$19M grant announced for former NUMMI workers

NUMMI auto plant in Fremont
June 7, 2010 8:10:51 PM PDT
The federal government showed-up in the East Bay on Monday with a lot of money to help the thousands of workers laid-off when the NUMMI auto plant in Fremont closed its doors, but will it make enough of a difference?

A lot of the money will go to the NUMMI Reemployment Center across the street from the NUMMI plant. Roughly 31,000 workers, from plant workers to people who work for the supply companies that provided NUMMI with its parts, lost their job when the plant shut down two months ago and many people are looking for work.

Good news isn't something laid off NUMMI workers are used to hearing, but U.S. Secretary of Labor Hilda Solis came to Fremont bearing some on Monday.
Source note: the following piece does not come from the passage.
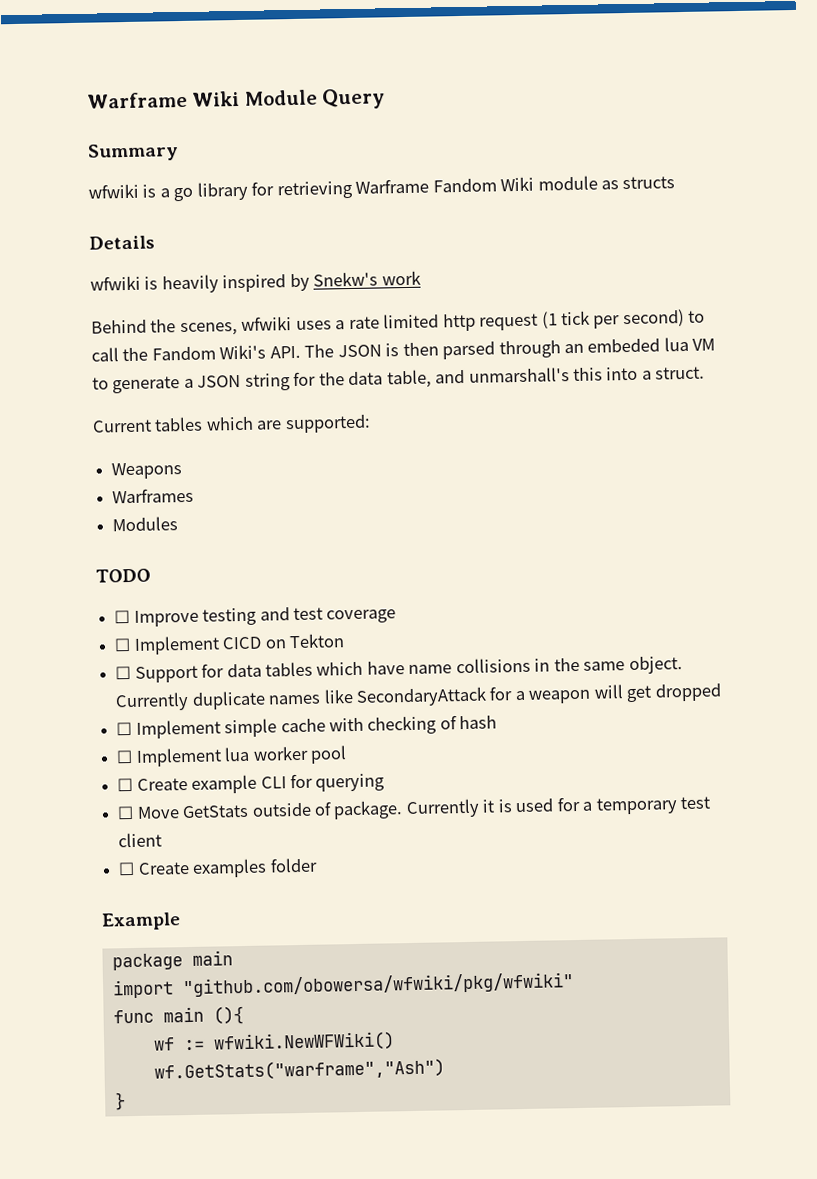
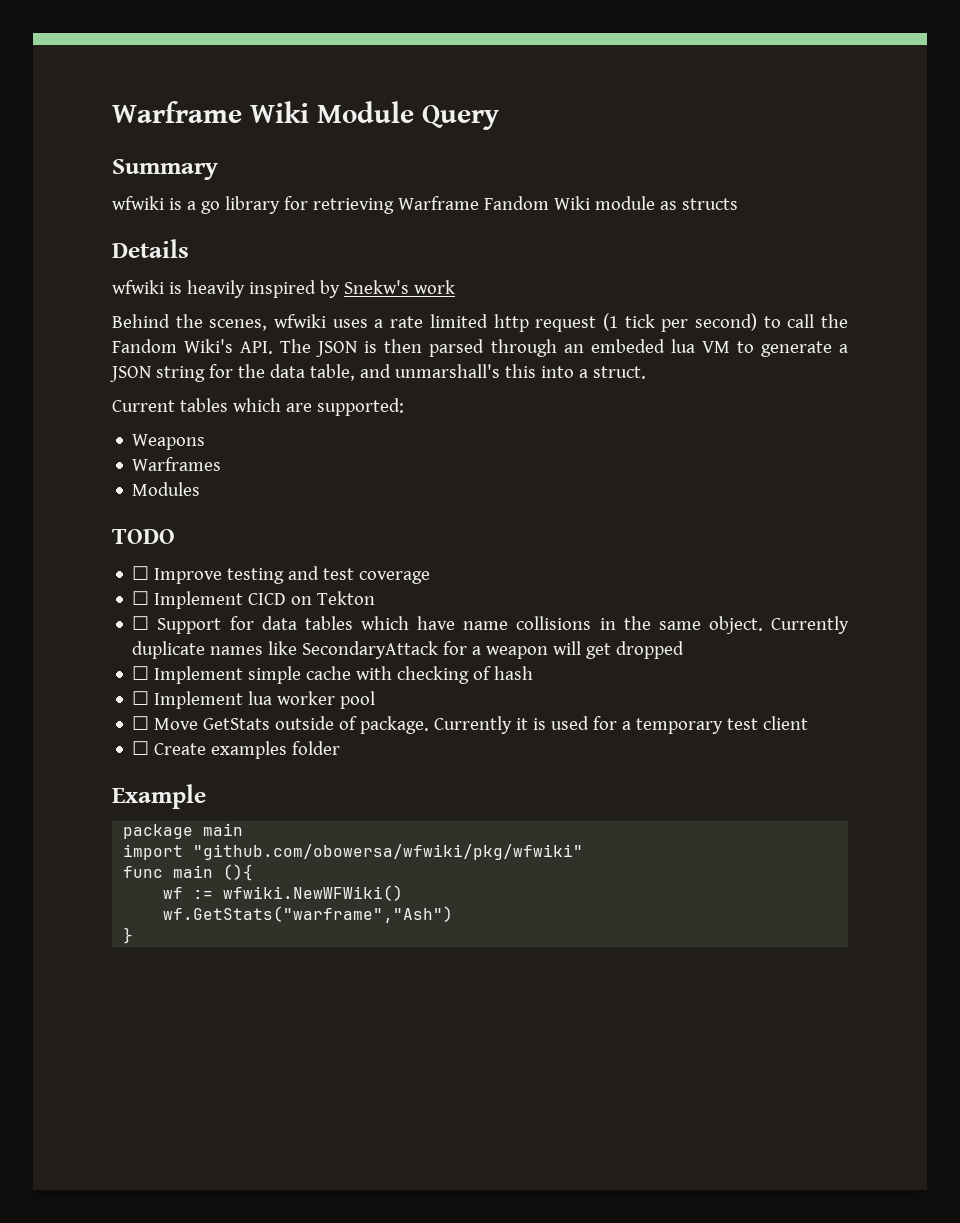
[117,773,386,794] // ☐ Create example CLI for querying -> (376, 700) none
"I am here on behalf of our president because he has asked me to announce, through the Department of Labor, the awarding of a $19 million grant," said Solis.

That $19 million is to help 4,700 who used to build Toyota Corollas and Tacomas at NUMMI and the thousands more who worked with companies that supplied the parts.

Career assistance is already underway at the NUMMI reemployment Center and the Washington money will pay for more education to teach some laid off workers how to build electric cars, so that when Tesla Motors moves in, workers are ready.

Now, the pressure is on from the United Auto Workers union and some in the Bay Area's congressional delegation to make Tesla a union shop when the plant doors reopen.

"For Tesla, who's getting a whole lot of government subsidies, good for them. Now let's make it good for the men and women who worked at that plant," says Rep. John Garamendi, D-Walnut Grove.

But many workers worry they won't even be able to get through those doors.

"I doubt if I'll be able to get in because they're only hiring like 1,000 people," says Brian Hicks, a laid off NUMMI worker.

Fremont Mayor Bob Wasserman says workers shouldn't be discouraged.

"There's also a lot of similar skill sets. A seats is a seat, a side panels a side panel," says Wasserman.

But after 15 years at NUMMI, Pete Mandeville doesn't see the bright side.

"When they closed down it wasn't supposed to be this hard," says Mandeville.

It hasn't gotten any easier. He has a terminally ill son and with no job, the family has no health insurance.

"They said the help is going to be there for you guys. The transition will be easy. We'll help you every way we can. We're still waiting, it's over two months. We're still waiting," says Mandeville.

A lot of hopes in Fremont are dependent on Tesla right now. Tesla says that it will really need only about 1,000 workers to get that first batch of cars built in the NUMMI factory to get onto the market by 2012. That is where the Washington money will come in. It will cover everything from career and stress counseling to resume writing.